Annualized Indian economic growth for the period April to June 2018 came in at 8.2%. The graph below plots the growth during the years Narendra Modi has governed India as prime minister. It indicates clearly that economic growth in the April-June quarter of 2018 was the highest in more than two years. But what are the reasons for this?
First and foremost, the base effect is at work. Base effect is used to calculate inflation in the present year in relation to the prices in the corresponding period of the previous year.
In the April-June quarter of 2017, the economy grew at a much slower pace of 5.59%, the slowest during the Modi years. The ill-effects of demonetization were seen the most during this period. Hence to that extent the economic growth looks much better in the same quarter of 2018.
In fact, if we take a look over a two-year period, between April-June 2016 and April-June 2018, economic growth was much slower at 6.88% year on year. Given this, the base effect is clearly at work.
Second, even with the base effect at work, there are a few good things that need to be highlighted. First and foremost, the non-government part of the economy has grown faster than the overall economy.
The non-government part of the economy grew by 8.28% during the quarter against the overall growth of 8.20%. Even though this is good news, the difference was just 8 basis points – that is, not much. One basis point is one-hundredth of a percentage point.
For rapid economic growth to be sustainable, the difference has to be more than this. The non-government part of the economy, which typically tends to form around 90% of the economy, needs to contribute more. What this also means is that increasing government expenditure continues to play a significant part in driving up India’s economic growth. This is not sustainable over a long term, and has its share of ill-effects.
During the first three months of the 2018-19 fiscal year (April to June), the government had already spent 29% of its budgeted expenditure for the year. In proportionate terms, it should have spent 25%. Given that it has front-loaded its expenditure, in the coming quarters it will have to cut down the pace of its expenditure, in order to ensure that it meets the fiscal-deficit target set at the beginning of the year. The fiscal deficit is the difference between what a government earns and what it spends during a particular year.
Third, what has also helped is the fact that agriculture grew by 5.3% during the April-June 2018 quarter, against 3% during the same period last year. If the economic growth in agriculture continues, it will mean good news for the Modi government, which faces general elections next year. A large portion of the rural workforce in India continues to depend on agriculture for a living. Higher growth in agriculture typically tends to lead to an increase in rural consumption expenditure as well.
Manufacturing growth also jumped to 13.46% against a contraction of 1.78%, during the same quarter last year. This, if it remains sustainable during the course of the year, is also good news for the Indian economy.
Interestingly, this jump in manufacturing growth may not have created jobs. The investment-to-GDP ratio during the period was 28.76%. Compare this with a high of 35.61% achieved during the July-to-September quarter in 2011. What this tells us is that the investment scenario in India continues to stagnate and the growth in manufacturing in particular and industry in general has been jobless growth. With the manufacturing sector using less than three-fourths of its installed capacity, this isn’t surprising.

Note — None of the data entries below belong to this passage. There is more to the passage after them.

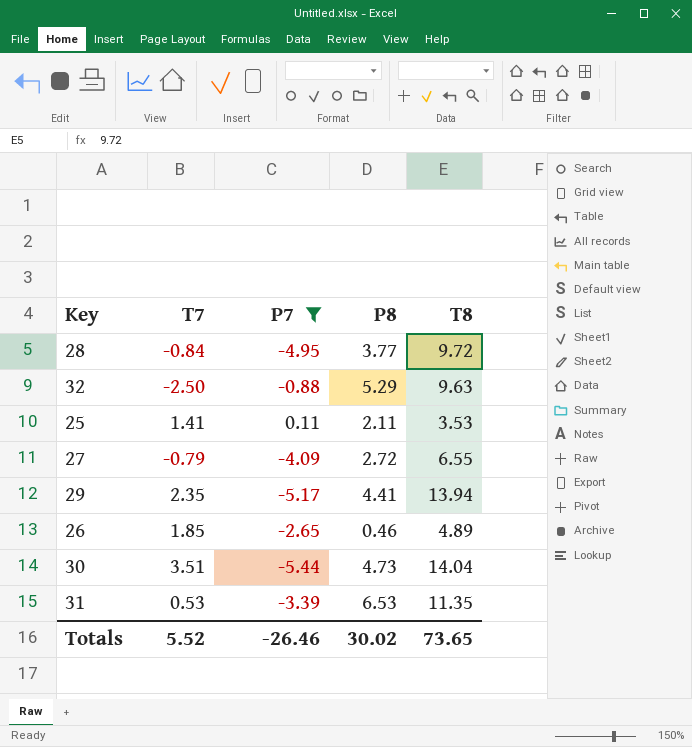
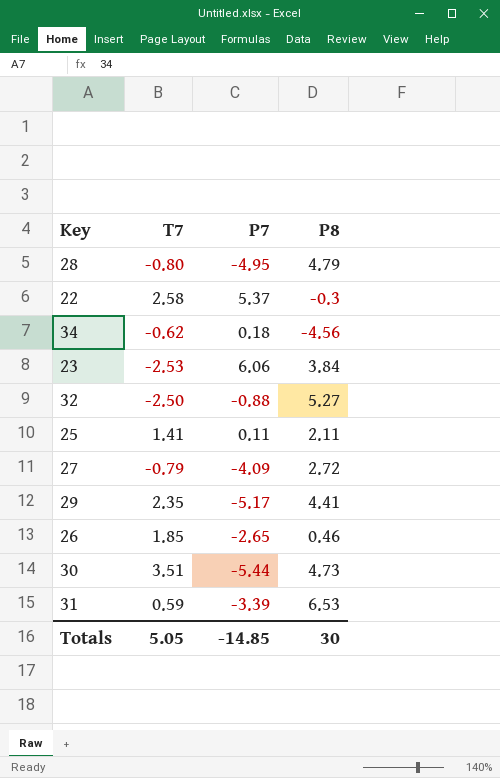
filter: P7 <= 0.11 -> none
column T8 | position: 5 -> none
28 | T7: -0.84 -> -0.80
28 | P8: 3.77 -> 4.79
32 | P8: 5.29 -> 5.27
31 | T7: 0.53 -> 0.59
Totals | T7: 5.52 -> 5.05
Totals | P7: -26.46 -> -14.85
Totals | P8: 30.02 -> 30

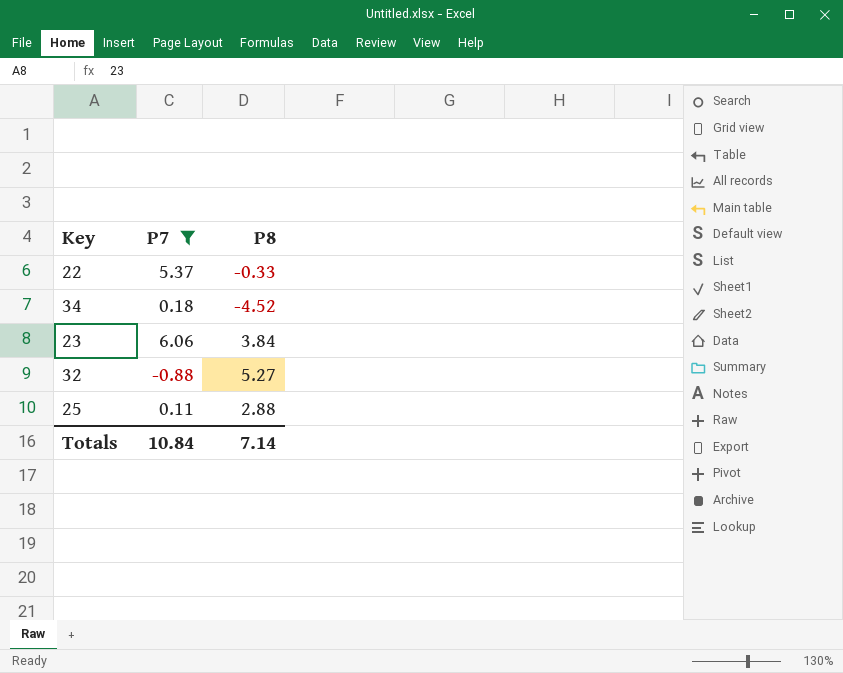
filter: none -> P7 >= -0.88
column T7 | position: 2 -> none
22 | P8: -0.3 -> -0.33
34 | P8: -4.56 -> -4.52
25 | P8: 2.11 -> 2.88
Totals | P7: -14.85 -> 10.84
Totals | P8: 30 -> 7.14

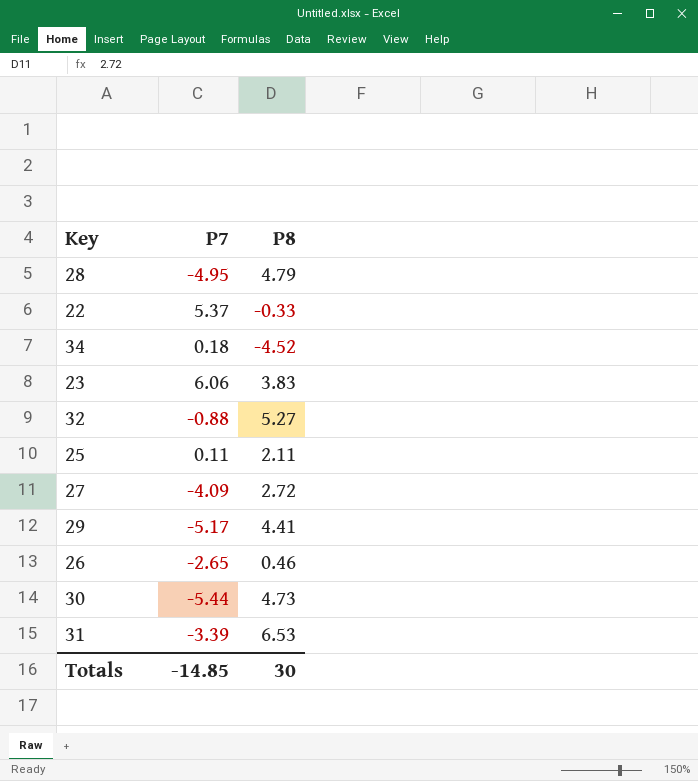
filter: P7 >= -0.88 -> none
23 | P8: 3.84 -> 3.83
25 | P8: 2.88 -> 2.11
Totals | P7: 10.84 -> -14.85
Totals | P8: 7.14 -> 30

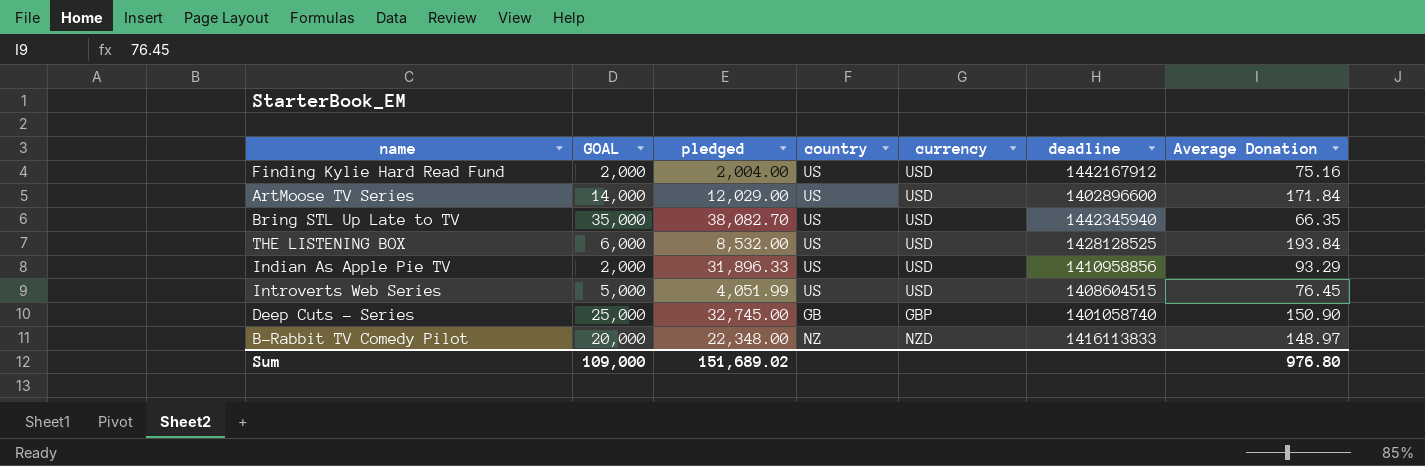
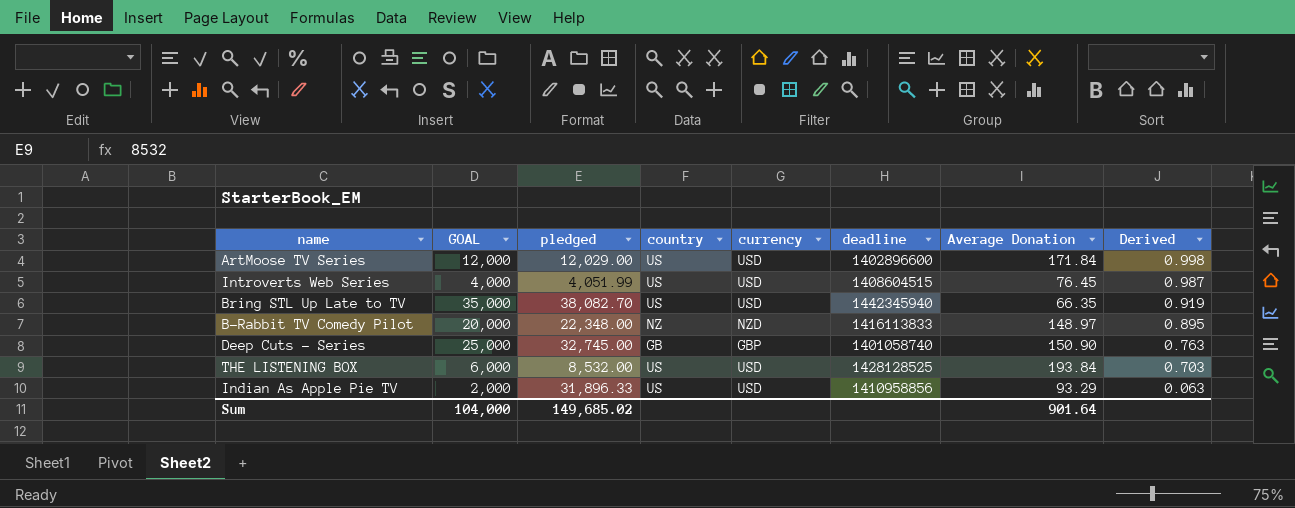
row order: none -> Derived descending
column Derived | formula: none -> [GOAL] / [pledged]
row Finding Kylie Hard Read Fund: 2,000 | 2,004.00 | US | USD | 1442167912 | 75.16 -> none
ArtMoose TV Series | GOAL: 14,000 -> 12,000
Introverts Web Series | GOAL: 5,000 -> 4,000
Sum | GOAL: 109,000 -> 104,000
Sum | pledged: 151,689.02 -> 149,685.02
Sum | Average Donation: 976.80 -> 901.64

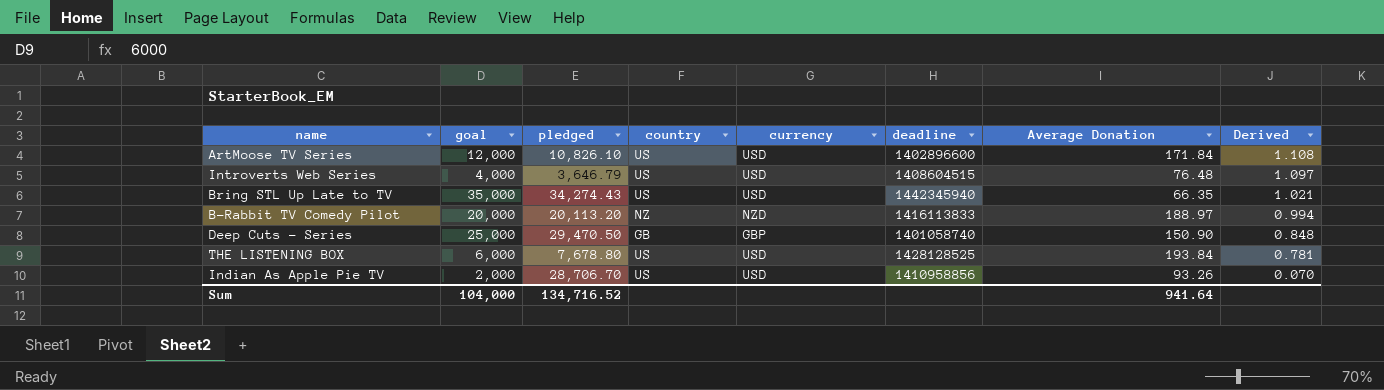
column name: GOAL -> goal
ArtMoose TV Series | pledged: 12,029.00 -> 10,826.10
ArtMoose TV Series | Derived: 0.998 -> 1.108
Introverts Web Series | pledged: 4,051.99 -> 3,646.79
Introverts Web Series | Average Donation: 76.45 -> 76.48
Introverts Web Series | Derived: 0.987 -> 1.097
Bring STL Up Late to TV | pledged: 38,082.70 -> 34,274.43
Bring STL Up Late to TV | Derived: 0.919 -> 1.021
B-Rabbit TV Comedy Pilot | pledged: 22,348.00 -> 20,113.20
B-Rabbit TV Comedy Pilot | Average Donation: 148.97 -> 188.97
B-Rabbit TV Comedy Pilot | Derived: 0.895 -> 0.994
Deep Cuts - Series | pledged: 32,745.00 -> 29,470.50
Deep Cuts - Series | Derived: 0.763 -> 0.848
THE LISTENING BOX | pledged: 8,532.00 -> 7,678.80
THE LISTENING BOX | Derived: 0.703 -> 0.781
Indian As Apple Pie TV | pledged: 31,896.33 -> 28,706.70
Indian As Apple Pie TV | Average Donation: 93.29 -> 93.26
Indian As Apple Pie TV | Derived: 0.063 -> 0.070
Sum | pledged: 149,685.02 -> 134,716.52
Sum | Average Donation: 901.64 -> 941.64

The fact that Indian economic growth is not creating jobs continues to remain a bother.
Also, cash is gradually making its way back into the Indian economy, helping people carry out economic transactions. As of June 30, 2018, currency in circulation was at 11.3% of gross domestic product. This is a huge jump of 250 basis points from end-March 2017, when the currency in circulation stood at 8.8% of GDP. What this tells us is that the cash in the system is working its way toward 12% of GDP, which is where it was before demonetization. This growth of cash has clearly helped the informal sector in general and the agriculture sector in particular, where transactions take place primarily in cash.
To conclude, the Indian economy seems to be coming out of the ill-effects of demonetization and a botched implementation of the goods and services tax (GST). In this scenario, the economic growth in the coming quarters should remain firm. Of course, which way the global price of oil goes and the depreciating value of the rupee against the US dollar remain the jokers in the economic-growth pack.